Values outside the device gamut should be clipped or mapped into the gamut when the gamut is known: the red, green, and blue values must be changed to fall within the range supported by the device. Users agents may perform higher quality mapping of colors from one gamut to another. For a typical CRT monitor, whose device gamut is the same as sRGB, the four rules below are equivalent:

em { color: rgb(255,0,0) } /* integer range 0 - 255 */
em { color: rgb(300,0,0) } /* clipped to rgb(255,0,0) */
em { color: rgb(255,-10,0) } /* clipped to rgb(255,0,0) */
em { color: rgb(110%, 0%, 0%) } /* clipped to rgb(100%,0%,0%) */

Other devices, such as printers, have different gamuts than sRGB; some colors outside the 0..255 sRGB range will be representable (inside the device gamut), while other colors inside the 0..255 sRGB range will be outside the device gamut and will thus be mapped.

 Note. Mapping or clipping of color values should be done to the actual device gamut if known (which may be larger or smaller than 0..255).

Strings

Strings can either be written with double quotes or with single quotes. Double quotes cannot occur inside double quotes, unless escaped (e.g., as '\"' or as '\22'). Analogously for single quotes (e.g., "\'" or "\27").

"this is a 'string'"
"this is a \"string\""
'this is a "string"'
'this is a \'string\''

A string cannot directly contain a newline. To include a newline in a string, use an escape representing the line feed character in ISO-10646 (U+000A), such as "\A" or "\00000a". This character represents the generic notion of "newline" in CSS. See the 'content' property for an example.
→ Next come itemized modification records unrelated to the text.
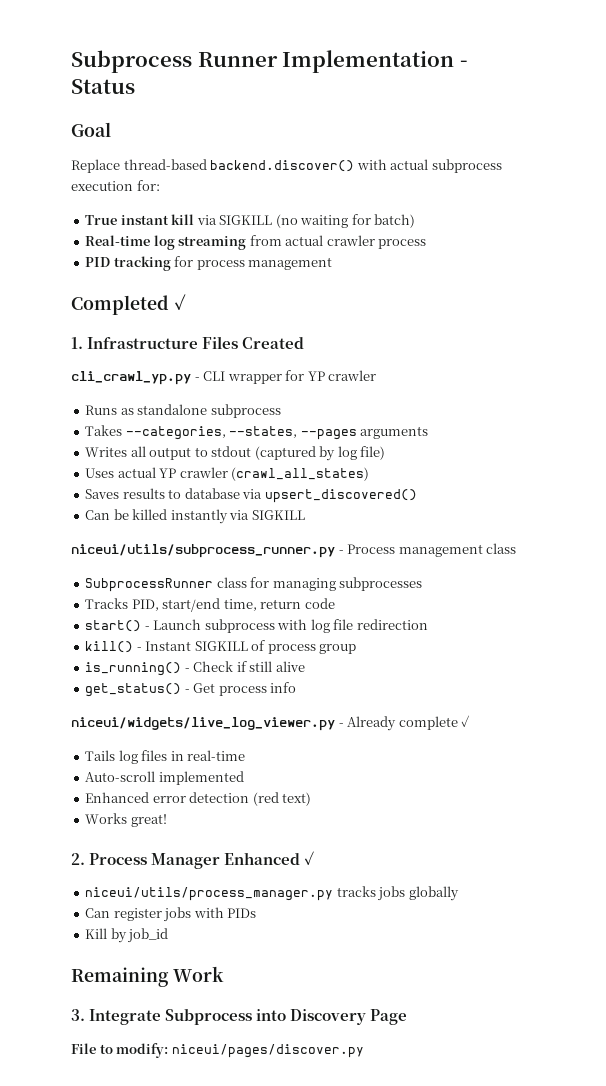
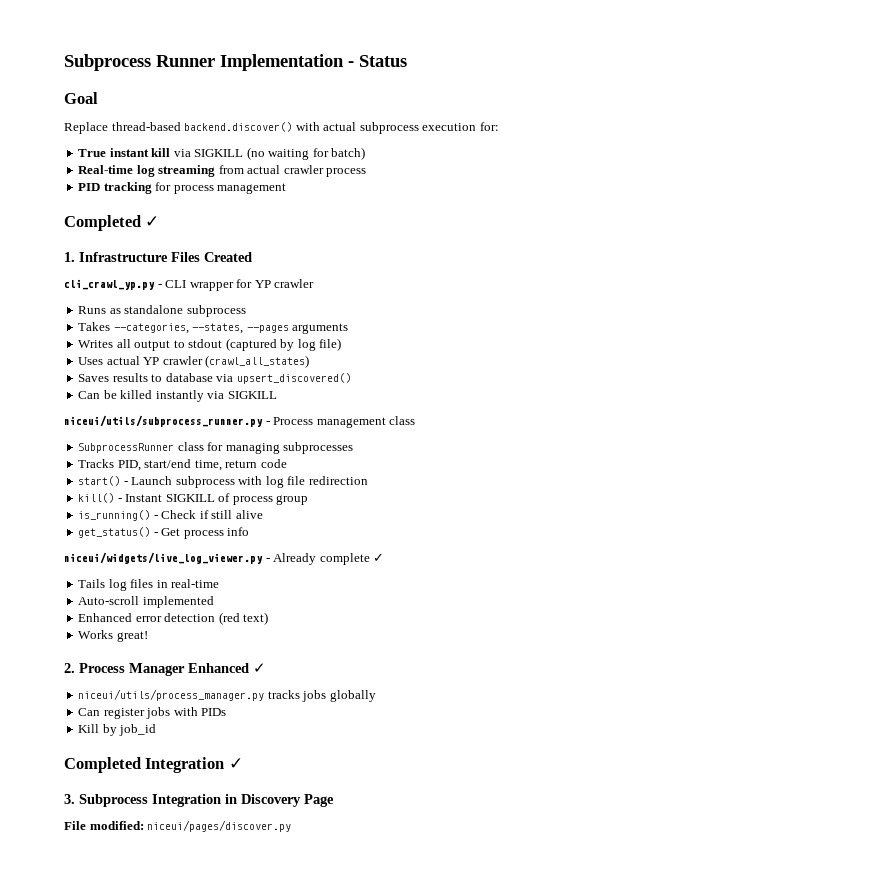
- Remaining Work
- 3. Integrate Subprocess into Discovery Page
+ Completed Integration ✓
+ 3. Subprocess Integration in Discovery Page
- File to modify: niceui/pages/discover.py
+ File modified: niceui/pages/discover.py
It is possible to break strings over several lines, for aesthetic or other reasons, but in such a case the newline itself has to be escaped with a backslash (\). For instance, the following two selectors are exactly the same:

a[title="a not s\
o very long title"] {/*...*/}
a[title="a not so very long title"] {/*...*/}

Unsupported Values

If a UA does not support a particular value, it should ignore that value when parsing style sheets, as if that value was an illegal value. e.g.

 h3{ 
display: inline;
display: run-in;
}

A UA that supports the 'run-in' value for the 'display' property will accept the first display declaration and then "write over" that value with the second display declaration. A UA that does not support the 'run-in' value will process the first display declaration and ignore the second display declaration.